In the fast-moving world of retailers, paid touchpoints contribute 27% of brand impact, which is above average compared to other categories observed. Within paid media, TV is the biggest contributing factor, and is a significantly more cost-efficient touchpoint than we have seen in other categories thanks to relatively low frequency levels. Retail brands clearly benefit from digital ads – Facebook, Online Display and Online Video collectively deliver the most brand impact after TV and are also the most cost-effective paid media. Online Display is particularly good at driving Associations, while Facebook is relatively stronger at driving purchase intent.
eBay’s dominance in Australia was threatened in 2017 since a global competitor launched their service in the country. To help maintain their market leadership, quarterly studies since 2018 using Kantar CrossMedia have helped eBay to understand the impact of different media strategies. Amongst other key learnings, it was observed that the right combination of video assets and multi-screen flighting helps eBay maintain a strong core brand, while other platforms like Radio, OOH and Social can help drive frequency of site traffic. Using Kantar’s findings, eBay re-planned media weights, changed their branding approach, optimised their social platforms and have since better integrated the channels for maximum synergy effects.
Beyond paid media, we know that experiential touchpoints like the service delivered by staff and the shopping experience including physical interactions with the products themselves are the most important brand drivers. Point of Sale touchpoints (such as interactive retail counters and displays) account for around 10% of the total touchpoint impact and thereby highlight the importance of real-life experiences.

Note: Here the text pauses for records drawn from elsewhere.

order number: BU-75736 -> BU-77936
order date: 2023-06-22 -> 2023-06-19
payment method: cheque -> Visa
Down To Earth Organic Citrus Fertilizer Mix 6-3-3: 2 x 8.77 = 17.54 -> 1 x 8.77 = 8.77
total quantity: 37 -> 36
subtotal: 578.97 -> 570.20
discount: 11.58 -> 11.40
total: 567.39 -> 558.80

With fierce competition from aggressive price-cutters, a leading UK retailer was keen to uncover the best strategy to defend their brand equity. Using Kantar’s Connect, a clear positioning for our client to build and unlock high growth potential was revealed. It turned out that food counters and certain products played an important role in strengthening this positioning and conveying the right messages to customers.
With these macro learnings in mind, it stands to reason that retailers today cannot rely on one type of media alone. Consumers tend to look for information online and offline, in different sequences, depending on the category. This means that retailers (whether online or offline) should focus on their presence in both traditional and digital touchpoints. The proportion between offline and online might vary depending on whether you’re a physical or ecommerce retailer, but brands must strike a balance and drive synergistic effects for effective activation.

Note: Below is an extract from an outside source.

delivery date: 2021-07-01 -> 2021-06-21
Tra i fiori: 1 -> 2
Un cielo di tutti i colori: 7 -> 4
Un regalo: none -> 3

While a post-COVID future remains nebulous, it is safe to say that retailers are looking to remove the ‘touch’ from ‘touchpoints’. Over the course of 2020, we have seen retailers using self-service solutions powered by AI, facial recognition, and AR technology to make online and in-store experiences more engaging for customers. To increase convenience even further, retailers may introduce self-service tools either in-store (voice assistants/digital kiosks/robots) or on their website (chatbots).
Despite the ever-increasing number of touchpoints available, an omnichannel mindset does not require retail brands to be everywhere. It does require you to be in the main places your core customers are, and the places which are most appropriate for desired brand identity. Identifying and integrating your most impactful touchpoints into a holistic omnichannel approach is the best way to fully maximise synergies and realise the potential of each touchpoint.